Modification records
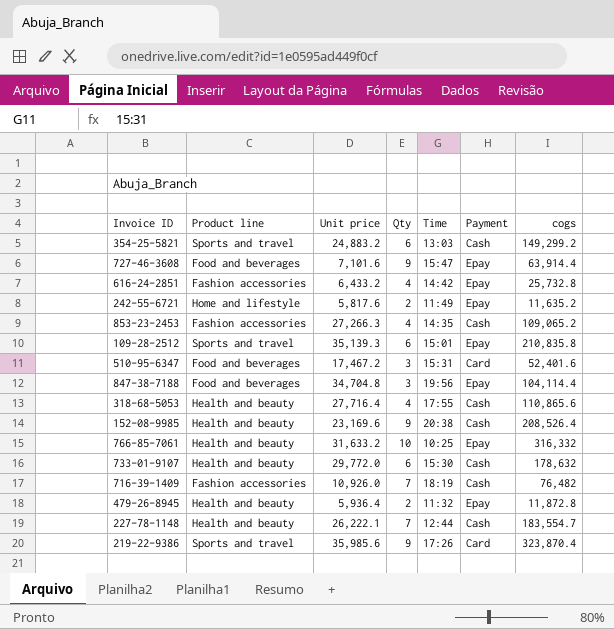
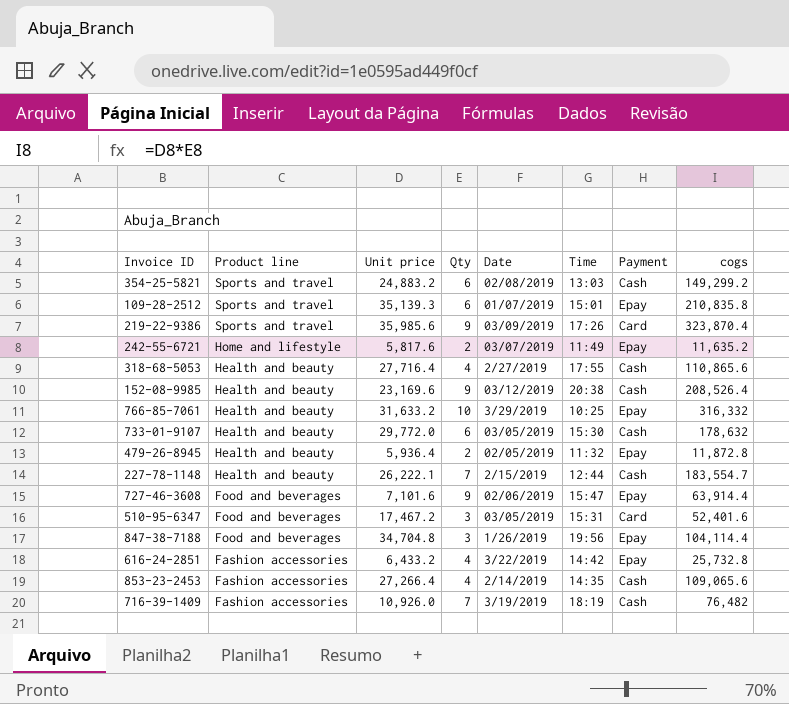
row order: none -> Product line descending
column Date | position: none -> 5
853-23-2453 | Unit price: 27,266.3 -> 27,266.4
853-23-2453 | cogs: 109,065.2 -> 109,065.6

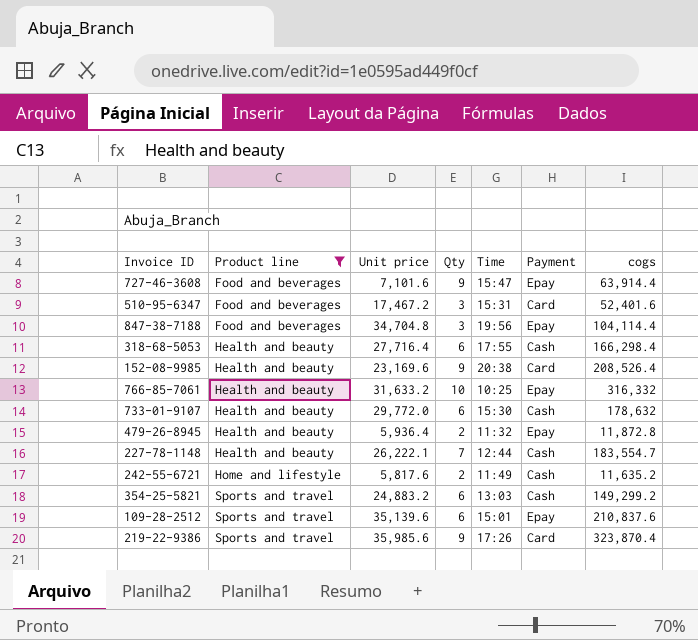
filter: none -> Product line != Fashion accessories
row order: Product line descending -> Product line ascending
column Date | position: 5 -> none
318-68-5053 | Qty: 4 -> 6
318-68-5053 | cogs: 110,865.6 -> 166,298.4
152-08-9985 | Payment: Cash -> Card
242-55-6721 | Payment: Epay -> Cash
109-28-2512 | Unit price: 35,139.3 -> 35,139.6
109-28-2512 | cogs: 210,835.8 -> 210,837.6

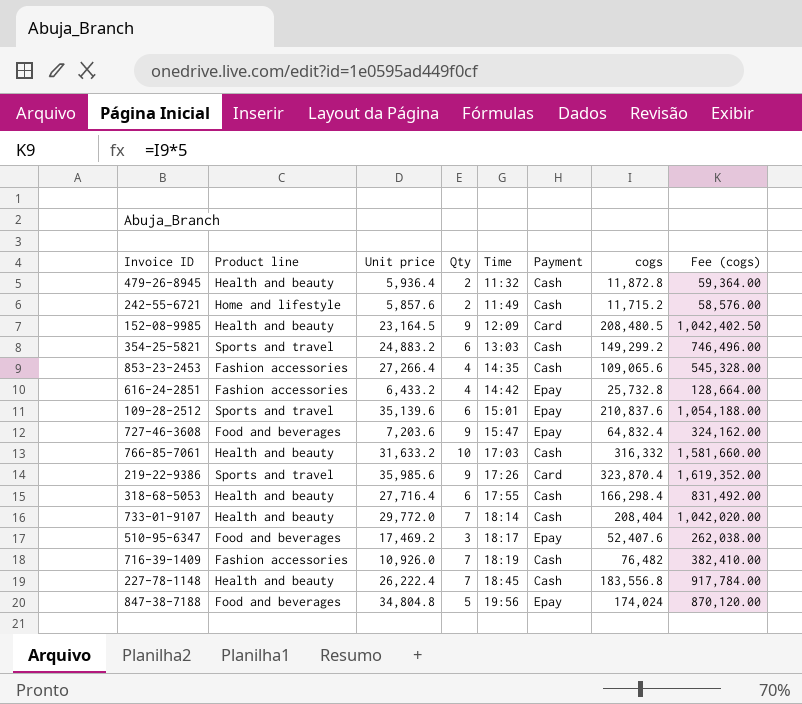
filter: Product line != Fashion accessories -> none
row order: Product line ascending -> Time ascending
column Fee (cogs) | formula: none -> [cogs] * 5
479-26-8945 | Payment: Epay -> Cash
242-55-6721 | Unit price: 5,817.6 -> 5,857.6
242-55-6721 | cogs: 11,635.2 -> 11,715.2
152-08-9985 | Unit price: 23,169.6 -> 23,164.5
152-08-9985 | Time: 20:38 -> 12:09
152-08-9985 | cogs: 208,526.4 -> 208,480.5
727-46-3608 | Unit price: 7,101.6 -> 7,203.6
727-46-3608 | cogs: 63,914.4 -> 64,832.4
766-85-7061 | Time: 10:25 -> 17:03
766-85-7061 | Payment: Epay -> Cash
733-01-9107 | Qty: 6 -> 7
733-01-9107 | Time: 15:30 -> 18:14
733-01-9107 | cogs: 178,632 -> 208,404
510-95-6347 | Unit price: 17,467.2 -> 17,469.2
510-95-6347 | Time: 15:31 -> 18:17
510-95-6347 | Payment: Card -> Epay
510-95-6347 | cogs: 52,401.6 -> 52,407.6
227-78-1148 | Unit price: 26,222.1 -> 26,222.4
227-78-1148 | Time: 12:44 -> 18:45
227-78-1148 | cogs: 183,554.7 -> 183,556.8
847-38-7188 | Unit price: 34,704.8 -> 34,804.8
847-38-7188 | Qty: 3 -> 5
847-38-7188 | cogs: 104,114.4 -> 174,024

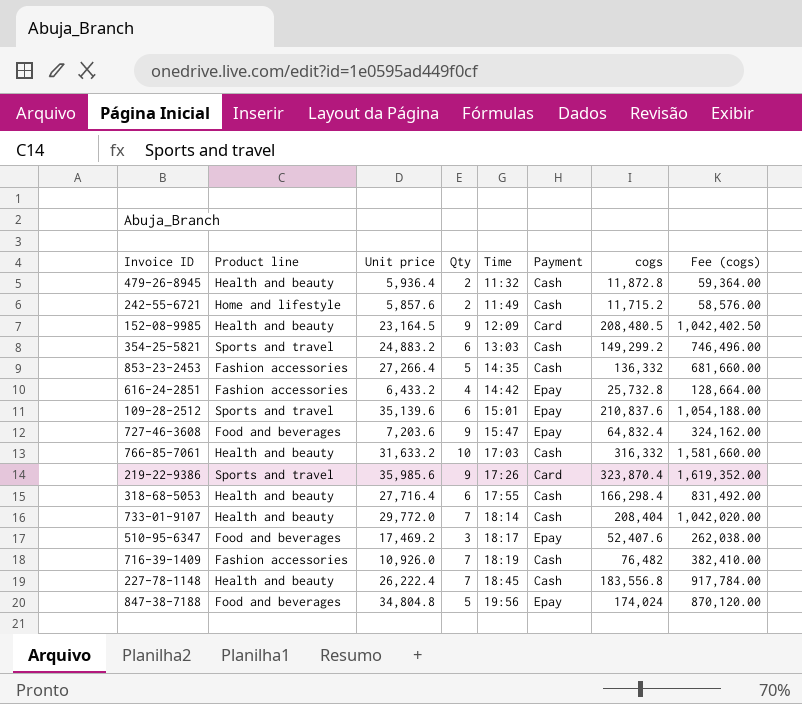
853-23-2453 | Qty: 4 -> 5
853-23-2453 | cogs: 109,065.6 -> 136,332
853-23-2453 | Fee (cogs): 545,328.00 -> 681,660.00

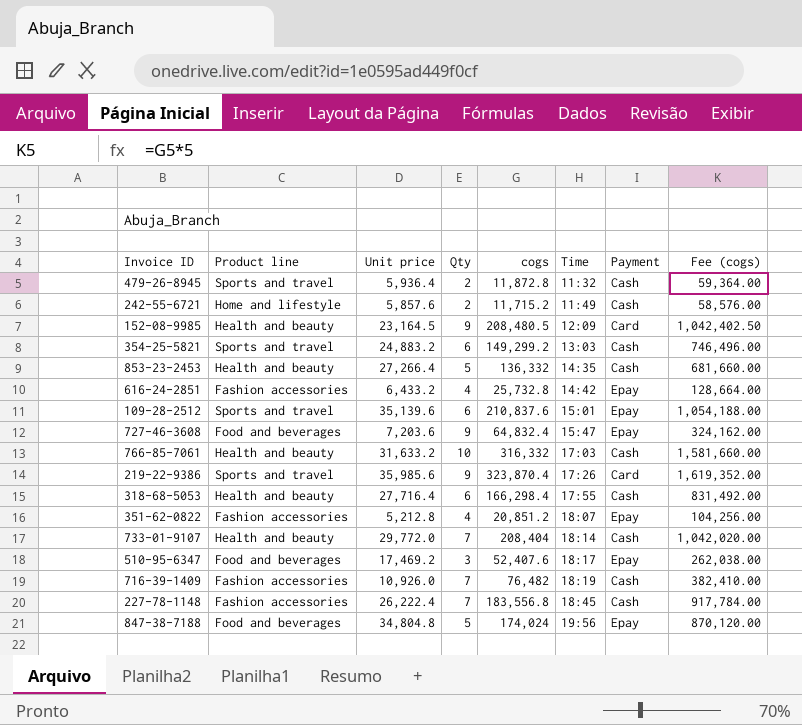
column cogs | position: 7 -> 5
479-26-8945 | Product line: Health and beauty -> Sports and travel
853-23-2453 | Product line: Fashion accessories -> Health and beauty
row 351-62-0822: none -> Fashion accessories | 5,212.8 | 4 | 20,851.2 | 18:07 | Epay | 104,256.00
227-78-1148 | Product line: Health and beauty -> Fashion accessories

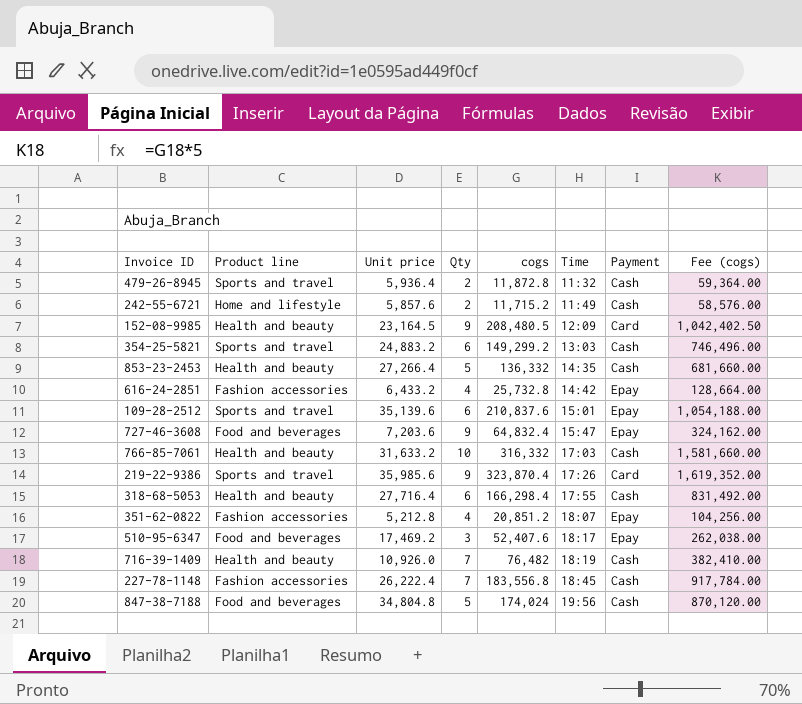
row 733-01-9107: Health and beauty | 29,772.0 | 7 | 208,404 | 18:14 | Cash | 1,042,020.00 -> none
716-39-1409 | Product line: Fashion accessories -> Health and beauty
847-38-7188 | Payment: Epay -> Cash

> **Required work**:
Where an image appears in the data, skip it, and return the rest verbatim.

> **Solution to this exercise**:
row order: none -> Product line descending
column Date | position: none -> 5
853-23-2453 | Unit price: 27,266.3 -> 27,266.4
853-23-2453 | cogs: 109,065.2 -> 109,065.6

filter: none -> Product line != Fashion accessories
row order: Product line descending -> Product line ascending
column Date | position: 5 -> none
318-68-5053 | Qty: 4 -> 6
318-68-5053 | cogs: 110,865.6 -> 166,298.4
152-08-9985 | Payment: Cash -> Card
242-55-6721 | Payment: Epay -> Cash
109-28-2512 | Unit price: 35,139.3 -> 35,139.6
109-28-2512 | cogs: 210,835.8 -> 210,837.6

filter: Product line != Fashion accessories -> none
row order: Product line ascending -> Time ascending
column Fee (cogs) | formula: none -> [cogs] * 5
479-26-8945 | Payment: Epay -> Cash
242-55-6721 | Unit price: 5,817.6 -> 5,857.6
242-55-6721 | cogs: 11,635.2 -> 11,715.2
152-08-9985 | Unit price: 23,169.6 -> 23,164.5
152-08-9985 | Time: 20:38 -> 12:09
152-08-9985 | cogs: 208,526.4 -> 208,480.5
727-46-3608 | Unit price: 7,101.6 -> 7,203.6
727-46-3608 | cogs: 63,914.4 -> 64,832.4
766-85-7061 | Time: 10:25 -> 17:03
766-85-7061 | Payment: Epay -> Cash
733-01-9107 | Qty: 6 -> 7
733-01-9107 | Time: 15:30 -> 18:14
733-01-9107 | cogs: 178,632 -> 208,404
510-95-6347 | Unit price: 17,467.2 -> 17,469.2
510-95-6347 | Time: 15:31 -> 18:17
510-95-6347 | Payment: Card -> Epay
510-95-6347 | cogs: 52,401.6 -> 52,407.6
227-78-1148 | Unit price: 26,222.1 -> 26,222.4
227-78-1148 | Time: 12:44 -> 18:45
227-78-1148 | cogs: 183,554.7 -> 183,556.8
847-38-7188 | Unit price: 34,704.8 -> 34,804.8
847-38-7188 | Qty: 3 -> 5
847-38-7188 | cogs: 104,114.4 -> 174,024

853-23-2453 | Qty: 4 -> 5
853-23-2453 | cogs: 109,065.6 -> 136,332
853-23-2453 | Fee (cogs): 545,328.00 -> 681,660.00

column cogs | position: 7 -> 5
479-26-8945 | Product line: Health and beauty -> Sports and travel
853-23-2453 | Product line: Fashion accessories -> Health and beauty
row 351-62-0822: none -> Fashion accessories | 5,212.8 | 4 | 20,851.2 | 18:07 | Epay | 104,256.00
227-78-1148 | Product line: Health and beauty -> Fashion accessories

row 733-01-9107: Health and beauty | 29,772.0 | 7 | 208,404 | 18:14 | Cash | 1,042,020.00 -> none
716-39-1409 | Product line: Fashion accessories -> Health and beauty
847-38-7188 | Payment: Epay -> Cash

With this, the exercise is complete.